┌──
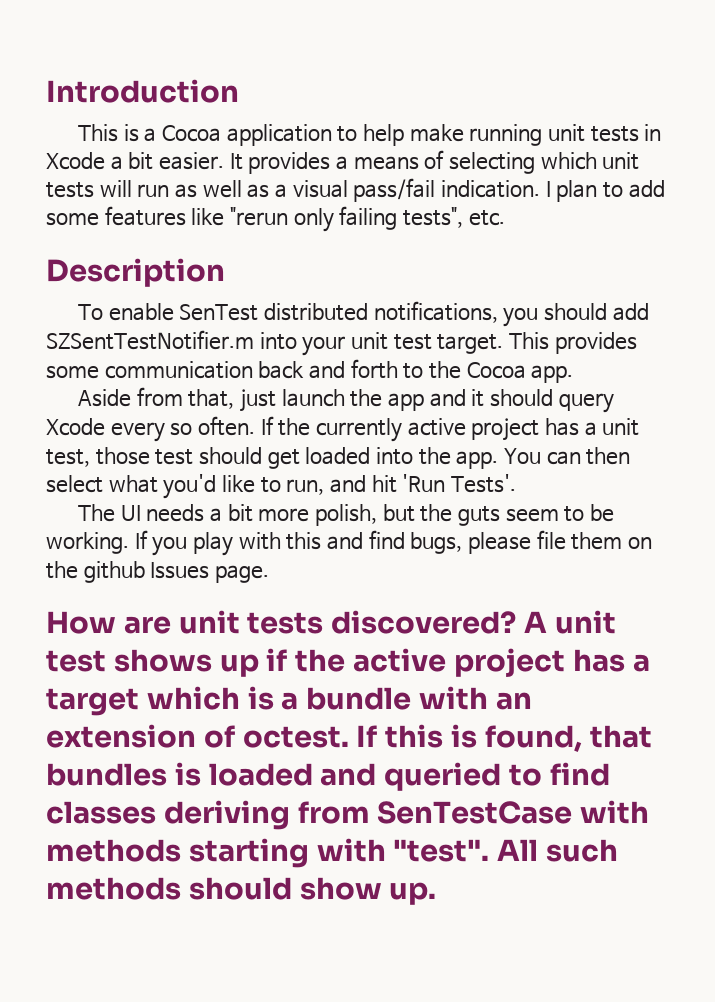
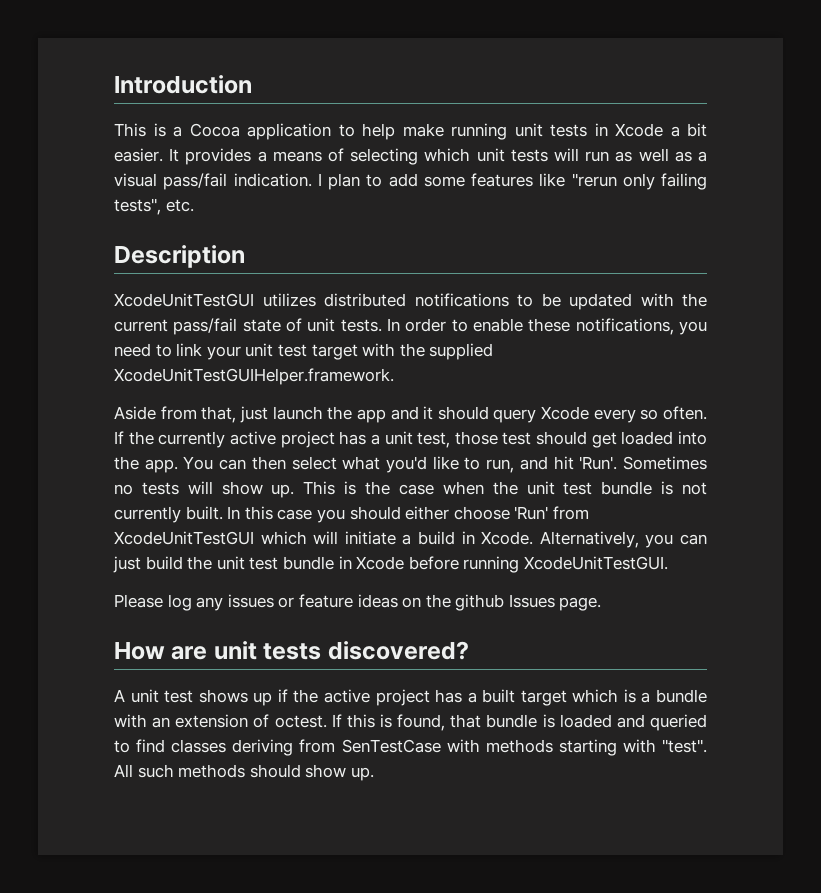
- To enable SenTest distributed notifications, you should add SZSentTestNotifier.m into your unit test target. This provides some communication back and forth to the Cocoa app.
+ XcodeUnitTestGUI utilizes distributed notifications to be updated with the current pass/fail state of unit tests. In order to enable these notifications, you need to link your unit test target with the supplied XcodeUnitTestGUIHelper.framework.
- You can then select what you'd like to run, and hit 'Run Tests'.
- The UI needs a bit more polish, but the guts seem to be working. If you play with this and find bugs, please file them on the github Issues page.
+ You can then select what you'd like to run, and hit 'Run'. Sometimes no tests will show up. This is the case when the unit test bundle is not currently built. In this case you should either choose 'Run' from XcodeUnitTestGUI which will initiate a build in Xcode. Alternatively, you can just build the unit test bundle in Xcode before running XcodeUnitTestGUI.
+ Please log any issues or feature ideas on the github Issues page.
- How are unit tests discovered? A unit test shows up if the active project has a target which is a bundle with an extension of octest.
+ How are unit tests discovered?
+ A unit test shows up if the active project has a built target which is a bundle with an extension of octest.
- If this is found, that bundles is loaded and queried to find classes deriving from SenTestCase with methods starting with "test".
+ If this is found, that bundle is loaded and queried to find classes deriving from SenTestCase with methods starting with "test".

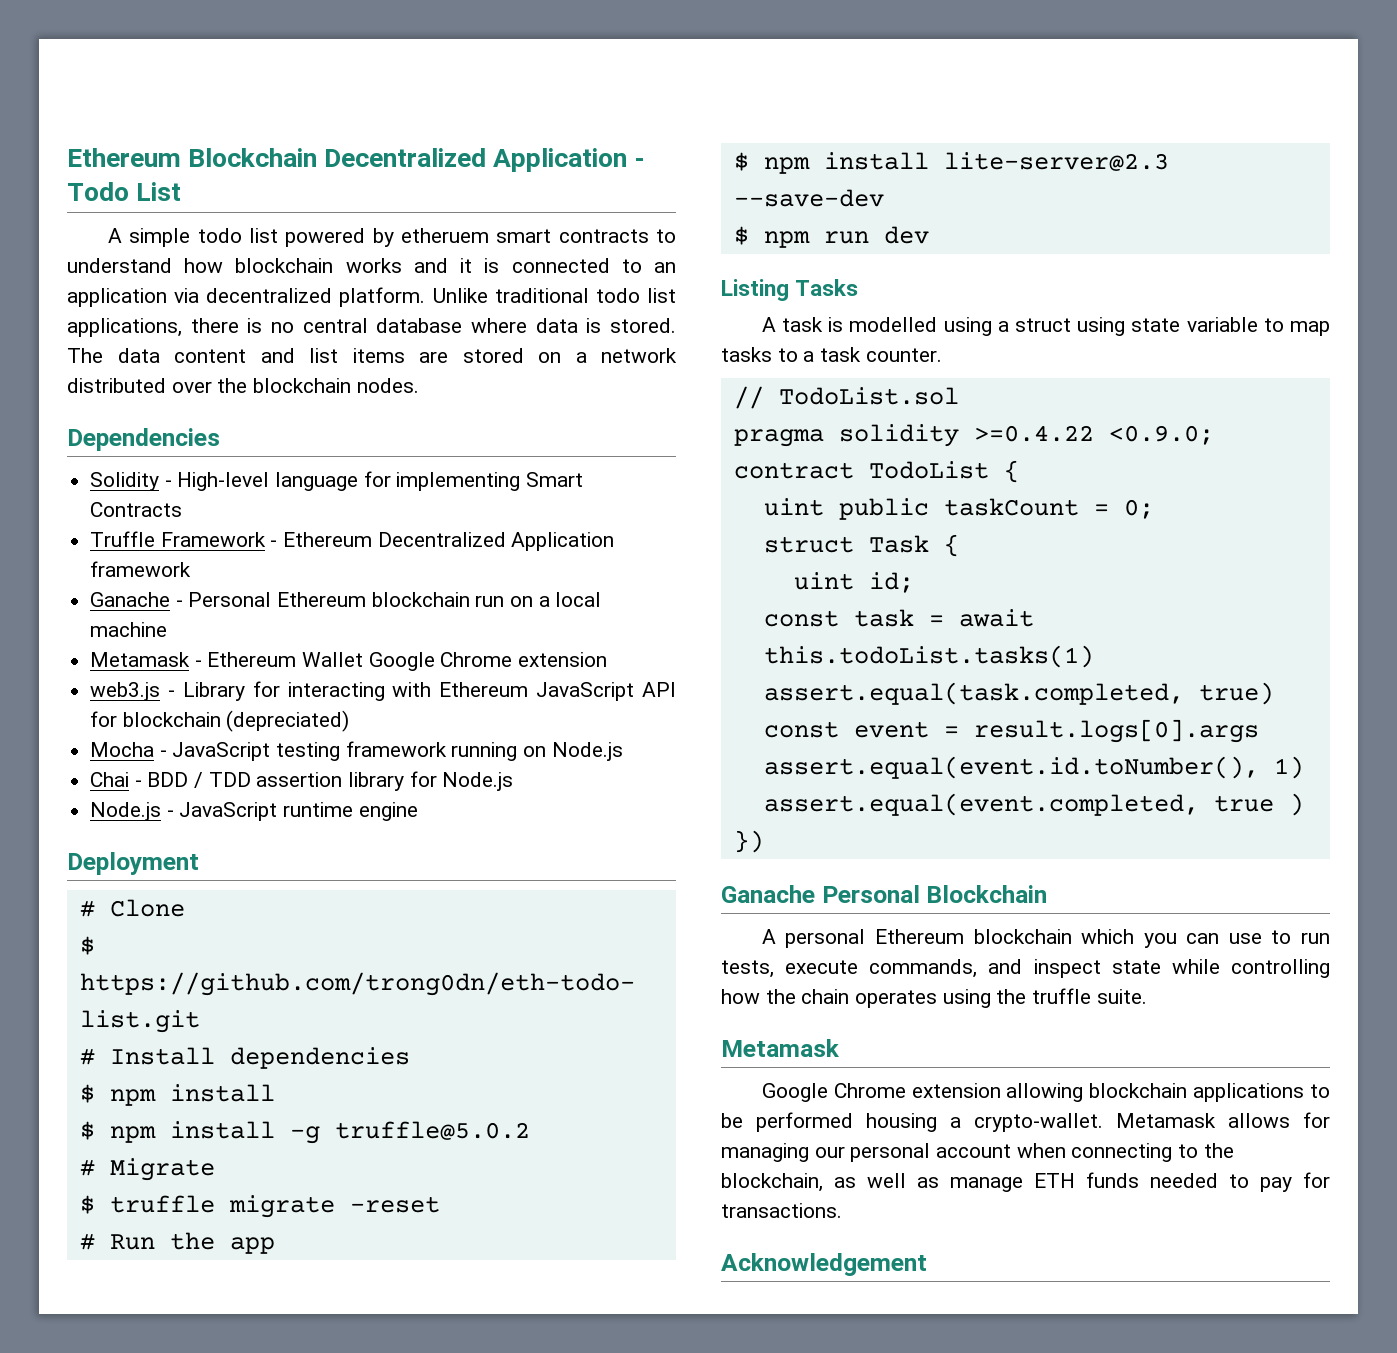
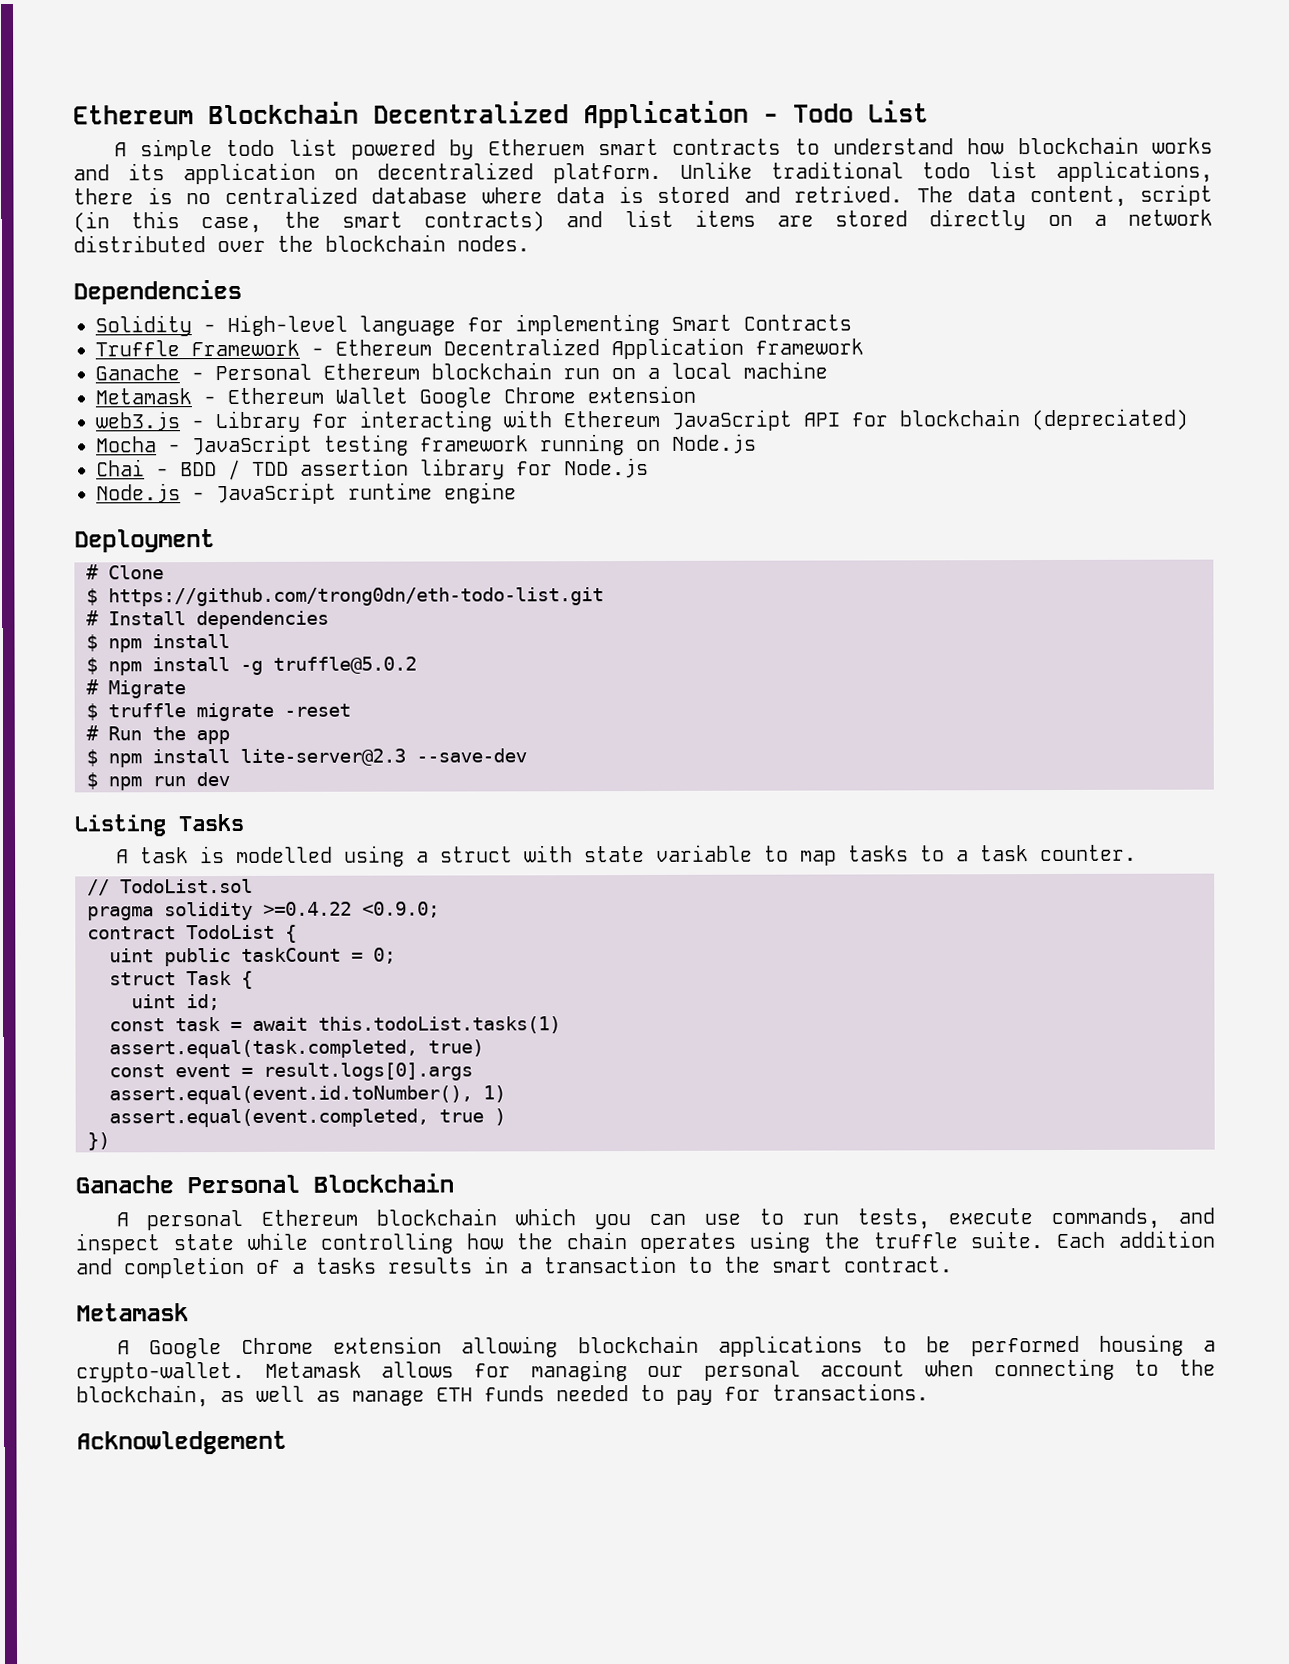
- A simple todo list powered by etheruem smart contracts to understand how blockchain works and it is connected to an application via decentralized platform.
+ A simple todo list powered by Etheruem smart contracts to understand how blockchain works and its application on decentralized platform.
- Unlike traditional todo list applications, there is no central database where data is stored. The data content and list items are stored on a network distributed over the blockchain nodes.
+ Unlike traditional todo list applications, there is no centralized database where data is stored and retrived. The data content, script (in this case, the smart contracts) and list items are stored directly on a network distributed over the blockchain nodes.
- A task is modelled using a struct using state variable to map tasks to a task counter.
+ A task is modelled using a struct with state variable to map tasks to a task counter.
+ Each addition and completion of a tasks results in a transaction to the smart contract.
- Google Chrome extension allowing blockchain applications to be performed housing a crypto-wallet.
+ A Google Chrome extension allowing blockchain applications to be performed housing a crypto-wallet.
└──
What to do → Beginning with the line that holds "- Google Chrome" and ending with the last line of the material, output each line exactly and nothing beyond them.

Your solution →
- Google Chrome extension allowing blockchain applications to be performed housing a crypto-wallet.
+ A Google Chrome extension allowing blockchain applications to be performed housing a crypto-wallet.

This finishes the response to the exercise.